Work required: Among the entries that follow, the required portion opens with the line containing "Single Colour COB" and closes with the line containing "total: 207.00 -> 201.52". Give that portion again exactly, and nothing else.

Supplied entries:
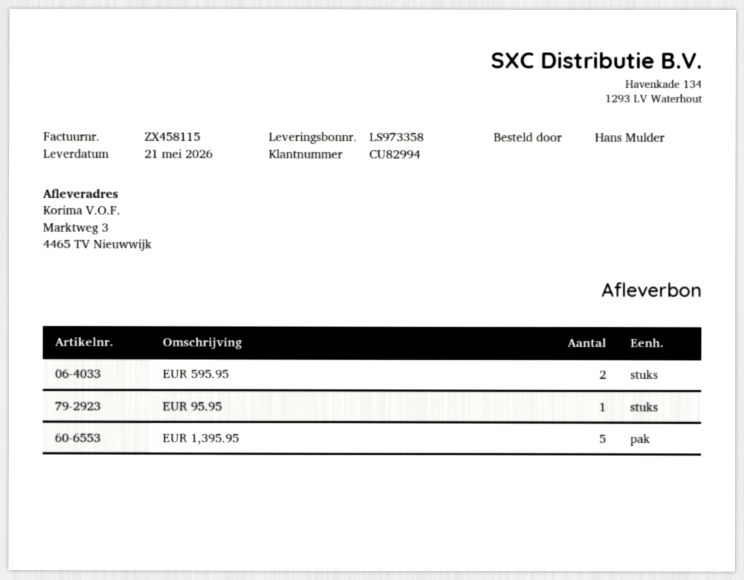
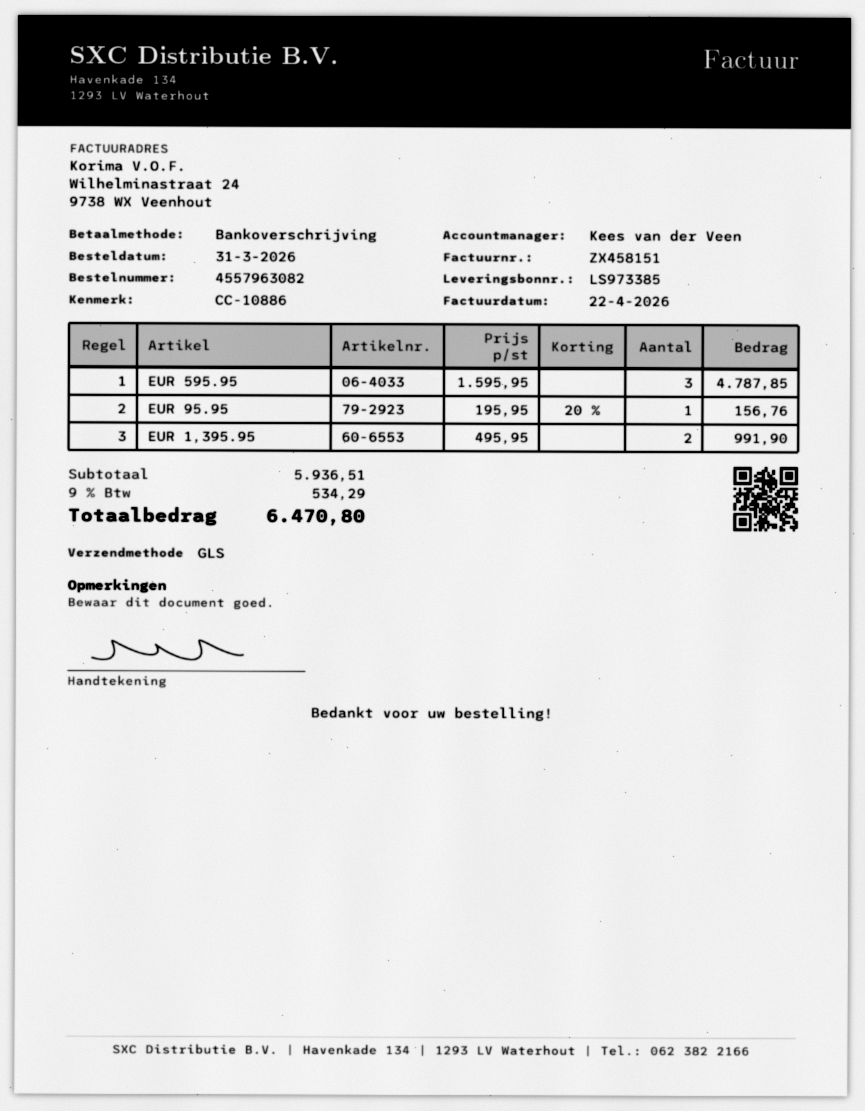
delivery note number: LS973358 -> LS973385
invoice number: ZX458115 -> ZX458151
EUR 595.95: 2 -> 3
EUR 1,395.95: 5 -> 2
---
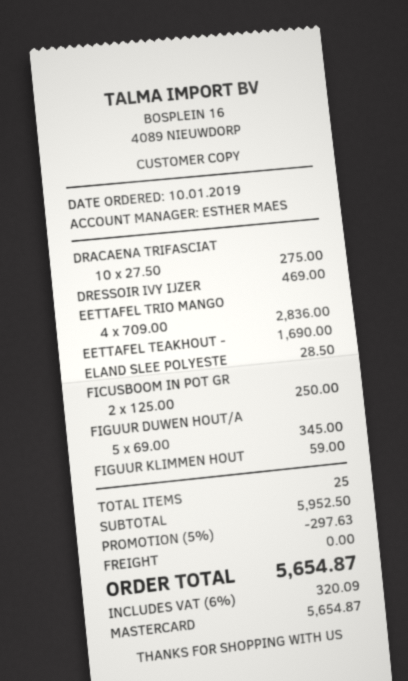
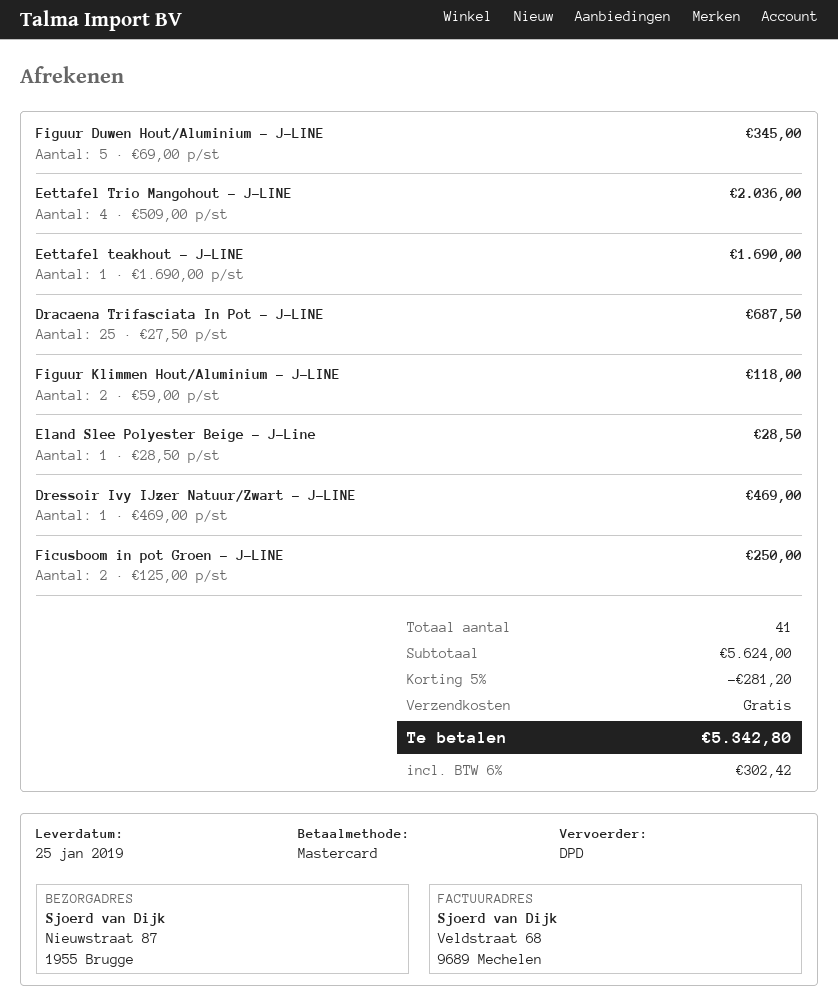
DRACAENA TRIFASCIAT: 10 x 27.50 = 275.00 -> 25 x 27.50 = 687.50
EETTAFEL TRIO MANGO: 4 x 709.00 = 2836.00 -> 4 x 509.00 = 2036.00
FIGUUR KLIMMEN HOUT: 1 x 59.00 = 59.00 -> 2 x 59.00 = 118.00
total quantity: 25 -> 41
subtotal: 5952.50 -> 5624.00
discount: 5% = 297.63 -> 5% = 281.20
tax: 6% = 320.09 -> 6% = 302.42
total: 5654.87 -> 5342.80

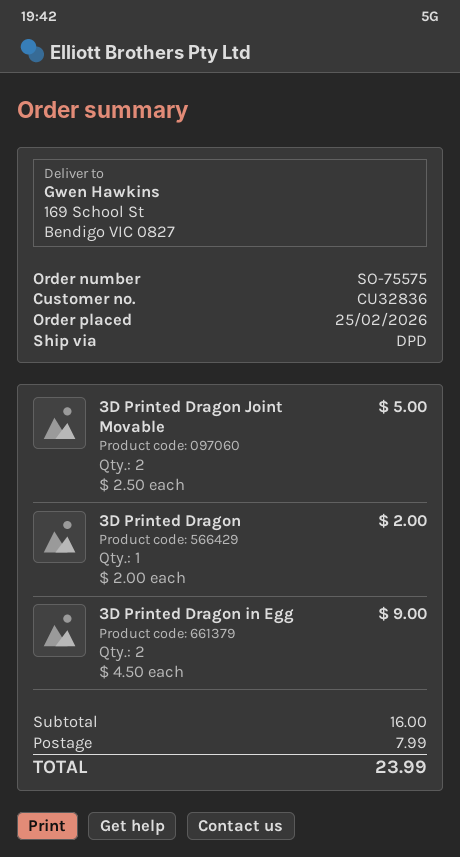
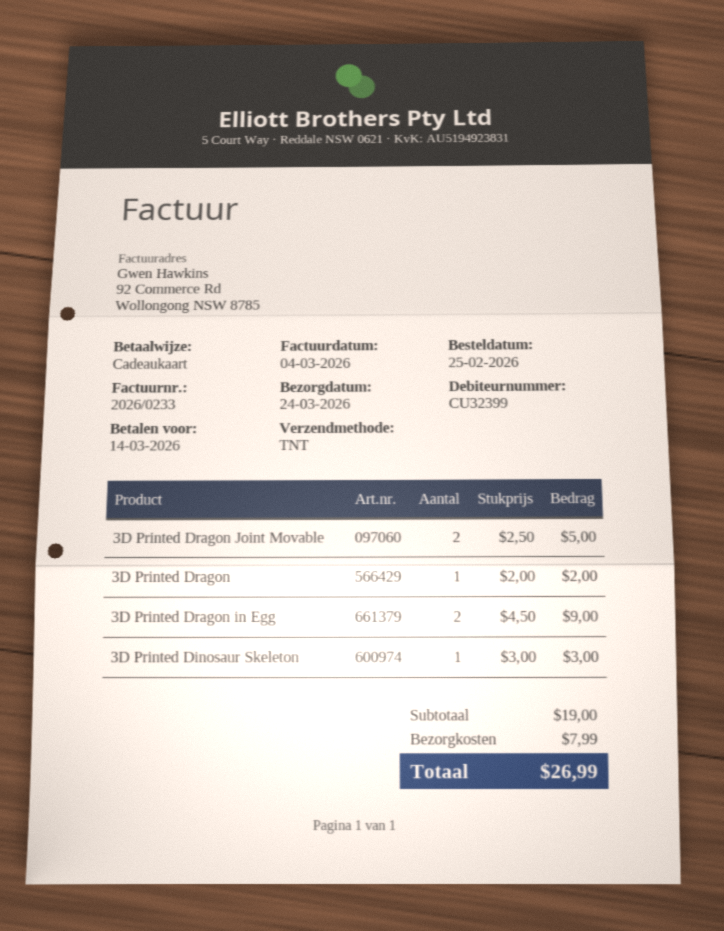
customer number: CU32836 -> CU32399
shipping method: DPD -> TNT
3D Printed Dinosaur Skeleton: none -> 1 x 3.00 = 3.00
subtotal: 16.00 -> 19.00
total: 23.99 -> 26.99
* * *
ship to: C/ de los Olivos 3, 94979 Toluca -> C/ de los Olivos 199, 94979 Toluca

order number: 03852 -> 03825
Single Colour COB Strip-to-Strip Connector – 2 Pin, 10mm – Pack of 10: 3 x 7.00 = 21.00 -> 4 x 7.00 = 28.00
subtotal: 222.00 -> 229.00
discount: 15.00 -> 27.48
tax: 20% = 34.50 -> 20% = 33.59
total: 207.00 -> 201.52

Answer for this exercise:
Single Colour COB Strip-to-Strip Connector – 2 Pin, 10mm – Pack of 10: 3 x 7.00 = 21.00 -> 4 x 7.00 = 28.00
subtotal: 222.00 -> 229.00
discount: 15.00 -> 27.48
tax: 20% = 34.50 -> 20% = 33.59
total: 207.00 -> 201.52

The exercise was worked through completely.